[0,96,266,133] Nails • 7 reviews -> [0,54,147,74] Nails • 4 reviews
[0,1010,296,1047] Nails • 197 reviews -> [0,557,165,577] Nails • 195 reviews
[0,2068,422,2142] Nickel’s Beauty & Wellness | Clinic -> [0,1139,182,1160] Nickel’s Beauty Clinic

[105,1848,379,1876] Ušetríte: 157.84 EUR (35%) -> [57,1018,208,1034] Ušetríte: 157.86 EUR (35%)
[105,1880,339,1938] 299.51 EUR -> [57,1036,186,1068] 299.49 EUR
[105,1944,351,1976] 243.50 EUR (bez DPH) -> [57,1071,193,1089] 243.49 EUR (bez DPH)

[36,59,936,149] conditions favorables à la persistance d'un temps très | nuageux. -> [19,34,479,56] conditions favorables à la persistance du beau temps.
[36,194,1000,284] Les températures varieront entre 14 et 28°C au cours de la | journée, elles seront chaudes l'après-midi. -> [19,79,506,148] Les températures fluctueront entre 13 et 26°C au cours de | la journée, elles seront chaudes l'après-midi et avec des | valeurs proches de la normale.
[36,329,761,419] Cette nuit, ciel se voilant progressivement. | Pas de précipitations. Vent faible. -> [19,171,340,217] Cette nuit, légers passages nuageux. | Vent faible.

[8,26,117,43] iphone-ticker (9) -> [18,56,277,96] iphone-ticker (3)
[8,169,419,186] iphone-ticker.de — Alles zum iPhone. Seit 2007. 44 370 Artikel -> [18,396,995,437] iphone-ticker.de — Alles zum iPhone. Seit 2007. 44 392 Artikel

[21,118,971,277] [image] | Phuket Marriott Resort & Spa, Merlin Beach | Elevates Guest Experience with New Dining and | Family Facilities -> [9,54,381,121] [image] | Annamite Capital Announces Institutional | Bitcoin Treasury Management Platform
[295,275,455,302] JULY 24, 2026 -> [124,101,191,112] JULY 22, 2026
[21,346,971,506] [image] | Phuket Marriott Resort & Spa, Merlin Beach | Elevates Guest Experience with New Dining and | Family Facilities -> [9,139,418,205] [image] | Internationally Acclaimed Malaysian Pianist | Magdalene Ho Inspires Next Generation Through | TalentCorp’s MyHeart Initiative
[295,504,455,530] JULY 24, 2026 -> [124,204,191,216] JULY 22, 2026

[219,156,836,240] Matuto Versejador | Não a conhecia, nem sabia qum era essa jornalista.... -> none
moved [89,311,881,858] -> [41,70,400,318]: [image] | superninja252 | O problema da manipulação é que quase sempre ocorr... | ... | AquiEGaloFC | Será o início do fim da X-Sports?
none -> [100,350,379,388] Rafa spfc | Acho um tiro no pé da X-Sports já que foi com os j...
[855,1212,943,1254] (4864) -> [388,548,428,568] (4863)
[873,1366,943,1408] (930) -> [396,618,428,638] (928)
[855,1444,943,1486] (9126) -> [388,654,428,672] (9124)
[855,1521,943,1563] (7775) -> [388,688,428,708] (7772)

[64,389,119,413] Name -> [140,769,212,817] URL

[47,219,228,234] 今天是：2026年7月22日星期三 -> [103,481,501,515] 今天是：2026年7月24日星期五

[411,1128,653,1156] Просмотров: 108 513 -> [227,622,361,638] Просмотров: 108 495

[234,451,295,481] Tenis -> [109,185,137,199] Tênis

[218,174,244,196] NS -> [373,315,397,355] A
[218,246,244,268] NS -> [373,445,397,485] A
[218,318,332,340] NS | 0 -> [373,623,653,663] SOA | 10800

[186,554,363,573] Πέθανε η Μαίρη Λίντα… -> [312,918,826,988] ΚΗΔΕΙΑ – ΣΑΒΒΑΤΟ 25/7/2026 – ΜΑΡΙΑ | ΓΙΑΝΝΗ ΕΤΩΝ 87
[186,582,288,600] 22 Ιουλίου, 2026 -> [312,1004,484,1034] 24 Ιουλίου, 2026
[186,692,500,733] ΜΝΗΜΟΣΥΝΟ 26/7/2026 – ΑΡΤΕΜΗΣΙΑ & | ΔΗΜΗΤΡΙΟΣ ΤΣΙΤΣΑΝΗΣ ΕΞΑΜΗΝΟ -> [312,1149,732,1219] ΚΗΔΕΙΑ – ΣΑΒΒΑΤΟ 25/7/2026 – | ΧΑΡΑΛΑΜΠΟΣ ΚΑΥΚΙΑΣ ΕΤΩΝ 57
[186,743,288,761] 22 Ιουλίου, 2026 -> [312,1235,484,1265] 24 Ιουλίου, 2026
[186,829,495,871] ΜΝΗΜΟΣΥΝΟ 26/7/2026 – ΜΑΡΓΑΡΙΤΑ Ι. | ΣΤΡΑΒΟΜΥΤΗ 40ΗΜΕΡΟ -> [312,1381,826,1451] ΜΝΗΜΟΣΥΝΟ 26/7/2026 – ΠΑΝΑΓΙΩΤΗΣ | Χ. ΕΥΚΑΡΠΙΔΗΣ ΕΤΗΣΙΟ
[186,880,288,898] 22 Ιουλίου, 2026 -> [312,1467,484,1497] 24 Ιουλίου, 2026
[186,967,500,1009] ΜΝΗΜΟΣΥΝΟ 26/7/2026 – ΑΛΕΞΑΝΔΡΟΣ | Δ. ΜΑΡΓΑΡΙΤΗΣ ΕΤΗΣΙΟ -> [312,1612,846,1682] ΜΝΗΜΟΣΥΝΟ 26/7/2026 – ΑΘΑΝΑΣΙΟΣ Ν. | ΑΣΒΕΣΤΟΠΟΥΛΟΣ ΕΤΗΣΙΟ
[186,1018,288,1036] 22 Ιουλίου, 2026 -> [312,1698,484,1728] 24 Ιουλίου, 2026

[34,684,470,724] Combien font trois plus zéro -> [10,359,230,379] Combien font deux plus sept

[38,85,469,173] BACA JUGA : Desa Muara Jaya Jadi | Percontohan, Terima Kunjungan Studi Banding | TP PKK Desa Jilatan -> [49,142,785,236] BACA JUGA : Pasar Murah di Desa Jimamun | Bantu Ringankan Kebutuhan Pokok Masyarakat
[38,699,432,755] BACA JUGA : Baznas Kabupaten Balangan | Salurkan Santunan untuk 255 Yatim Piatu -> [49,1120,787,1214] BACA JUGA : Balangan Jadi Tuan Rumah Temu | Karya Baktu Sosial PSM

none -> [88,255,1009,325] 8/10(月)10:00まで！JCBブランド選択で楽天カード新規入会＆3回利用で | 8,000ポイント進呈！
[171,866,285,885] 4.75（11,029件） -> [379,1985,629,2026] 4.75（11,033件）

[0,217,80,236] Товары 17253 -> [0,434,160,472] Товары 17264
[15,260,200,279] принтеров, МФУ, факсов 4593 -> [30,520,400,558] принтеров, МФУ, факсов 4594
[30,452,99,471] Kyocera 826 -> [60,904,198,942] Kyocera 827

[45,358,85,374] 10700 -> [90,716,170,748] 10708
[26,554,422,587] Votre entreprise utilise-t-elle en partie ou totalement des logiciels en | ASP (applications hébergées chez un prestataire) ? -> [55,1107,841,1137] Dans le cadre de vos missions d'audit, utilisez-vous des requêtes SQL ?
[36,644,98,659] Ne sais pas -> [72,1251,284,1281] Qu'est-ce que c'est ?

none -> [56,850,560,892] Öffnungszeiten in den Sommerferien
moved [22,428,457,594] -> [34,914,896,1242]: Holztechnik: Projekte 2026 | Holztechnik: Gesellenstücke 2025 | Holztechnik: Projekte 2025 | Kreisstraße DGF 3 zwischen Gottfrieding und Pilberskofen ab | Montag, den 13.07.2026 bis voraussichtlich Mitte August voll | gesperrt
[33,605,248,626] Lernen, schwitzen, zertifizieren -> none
* * * * *
## Problem description
Exact copies of the lines from the one holding "[171,866,285,885] 4.75（11,029件） ->" through the last line above, and only those, make up the answer.

## Answer to this problem
[171,866,285,885] 4.75（11,029件） -> [379,1985,629,2026] 4.75（11,033件）

[0,217,80,236] Товары 17253 -> [0,434,160,472] Товары 17264
[15,260,200,279] принтеров, МФУ, факсов 4593 -> [30,520,400,558] принтеров, МФУ, факсов 4594
[30,452,99,471] Kyocera 826 -> [60,904,198,942] Kyocera 827

[45,358,85,374] 10700 -> [90,716,170,748] 10708
[26,554,422,587] Votre entreprise utilise-t-elle en partie ou totalement des logiciels en | ASP (applications hébergées chez un prestataire) ? -> [55,1107,841,1137] Dans le cadre de vos missions d'audit, utilisez-vous des requêtes SQL ?
[36,644,98,659] Ne sais pas -> [72,1251,284,1281] Qu'est-ce que c'est ?

none -> [56,850,560,892] Öffnungszeiten in den Sommerferien
moved [22,428,457,594] -> [34,914,896,1242]: Holztechnik: Projekte 2026 | Holztechnik: Gesellenstücke 2025 | Holztechnik: Projekte 2025 | Kreisstraße DGF 3 zwischen Gottfrieding und Pilberskofen ab | Montag, den 13.07.2026 bis voraussichtlich Mitte August voll | gesperrt
[33,605,248,626] Lernen, schwitzen, zertifizieren -> none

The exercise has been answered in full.